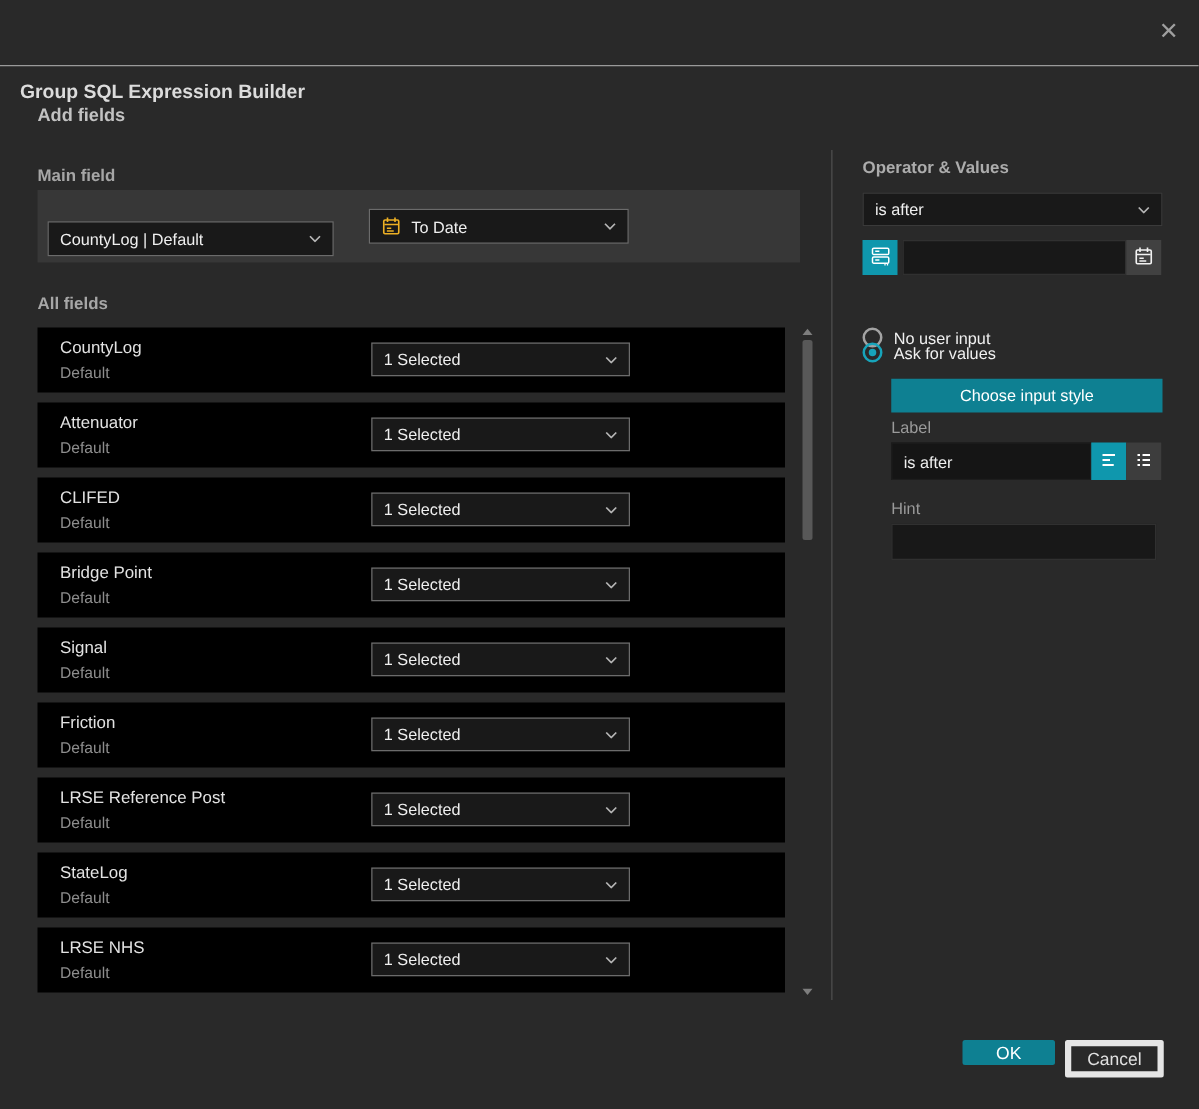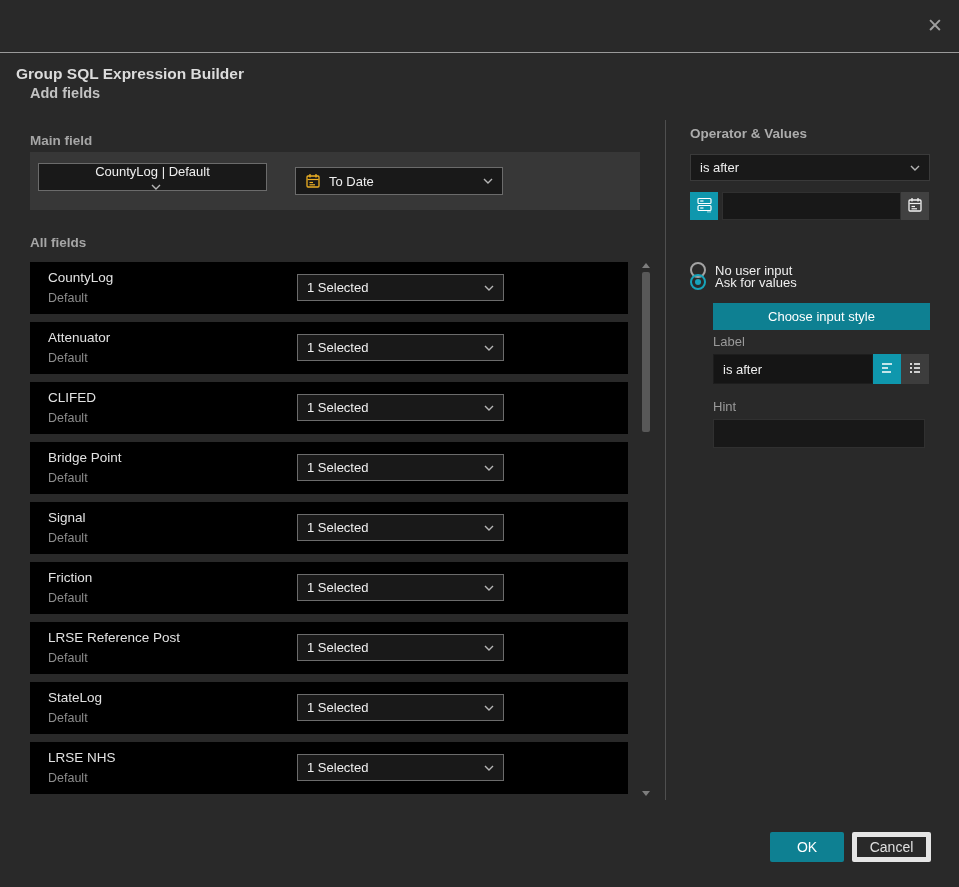--- a/index.html
+++ b/index.html
@@ -36,7 +36,7 @@
   .dd svg.chev { flex:0 0 auto; margin-left:6px; }
   .dd-subtle { border-color:#3a3a3a; }
 
-  .dd-mainfield { left:8px;  top:11px; width:229px; height:28px;flex-direction:column; }
+  .dd-mainfield { left:8px;  top:25px; width:229px; height:28px; }
   .dd-maindate  { left:265px; top:15px; width:208px; height:28px; }
   .dd-maindate .cal { margin-right:8px; flex:0 0 auto; display:flex; }
   .row-dd { left:267px; top:12px; width:207px; height:27px; }

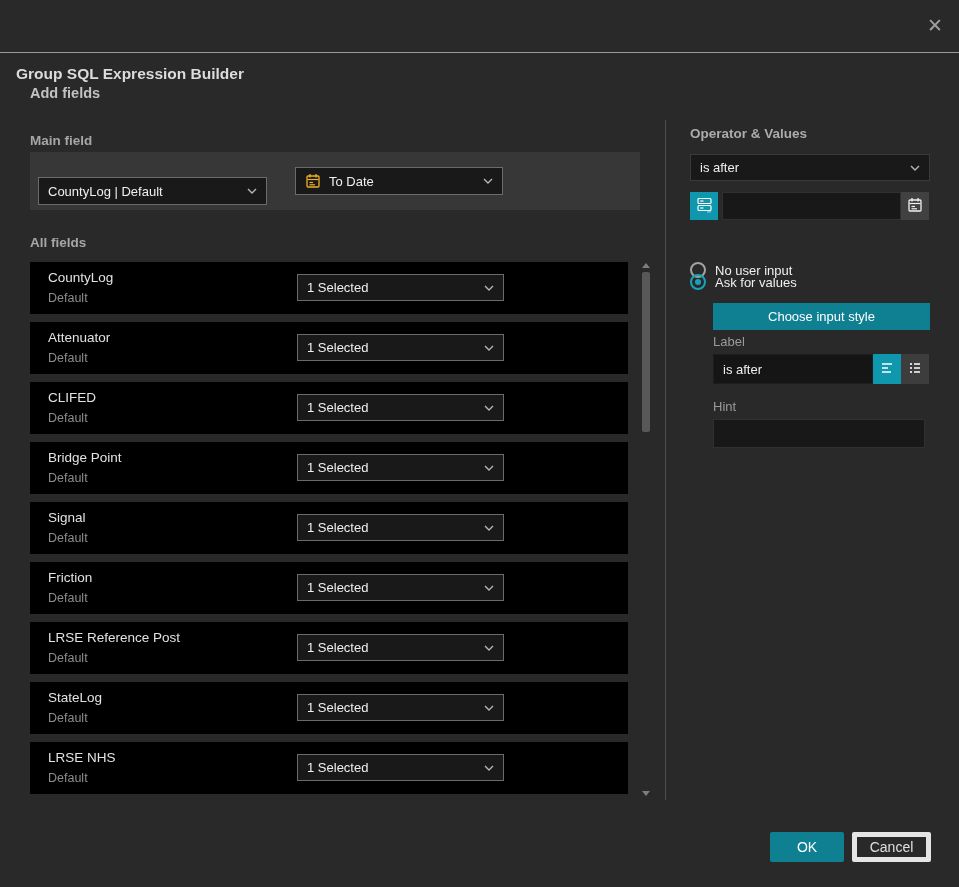--- a/index.html
+++ b/index.html
@@ -82,7 +82,7 @@
   .btn-align { left:873px; top:354px; width:28px; height:30px; background:#0f97ad; }
   .btn-list  { left:901px; top:354px; width:28px; height:30px; background:#3d3d3d; }
 
-  .ok-btn { position:absolute; left:770px; top:832px; width:74px; height:30px;
+  .ok-btn { position:absolute; left:770px; top:832px; width:74px; height:20px;
             background:#0e8092; color:#fff; border:none; font-size:14px; border-radius:2px;
             font-family:"Liberation Sans", sans-serif; cursor:pointer; }
   .cancel-btn { position:absolute; left:852px; top:832px; width:79px; height:30px;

....................

Assignment
Print all of the data exactly, and do not carry over any pictures.

Worked solution
--- a/index.html
+++ b/index.html
@@ -36,7 +36,7 @@
   .dd svg.chev { flex:0 0 auto; margin-left:6px; }
   .dd-subtle { border-color:#3a3a3a; }
 
-  .dd-mainfield { left:8px;  top:11px; width:229px; height:28px;flex-direction:column; }
+  .dd-mainfield { left:8px;  top:25px; width:229px; height:28px; }
   .dd-maindate  { left:265px; top:15px; width:208px; height:28px; }
   .dd-maindate .cal { margin-right:8px; flex:0 0 auto; display:flex; }
   .row-dd { left:267px; top:12px; width:207px; height:27px; }

--- a/index.html
+++ b/index.html
@@ -82,7 +82,7 @@
   .btn-align { left:873px; top:354px; width:28px; height:30px; background:#0f97ad; }
   .btn-list  { left:901px; top:354px; width:28px; height:30px; background:#3d3d3d; }
 
-  .ok-btn { position:absolute; left:770px; top:832px; width:74px; height:30px;
+  .ok-btn { position:absolute; left:770px; top:832px; width:74px; height:20px;
             background:#0e8092; color:#fff; border:none; font-size:14px; border-radius:2px;
             font-family:"Liberation Sans", sans-serif; cursor:pointer; }
   .cancel-btn { position:absolute; left:852px; top:832px; width:79px; height:30px;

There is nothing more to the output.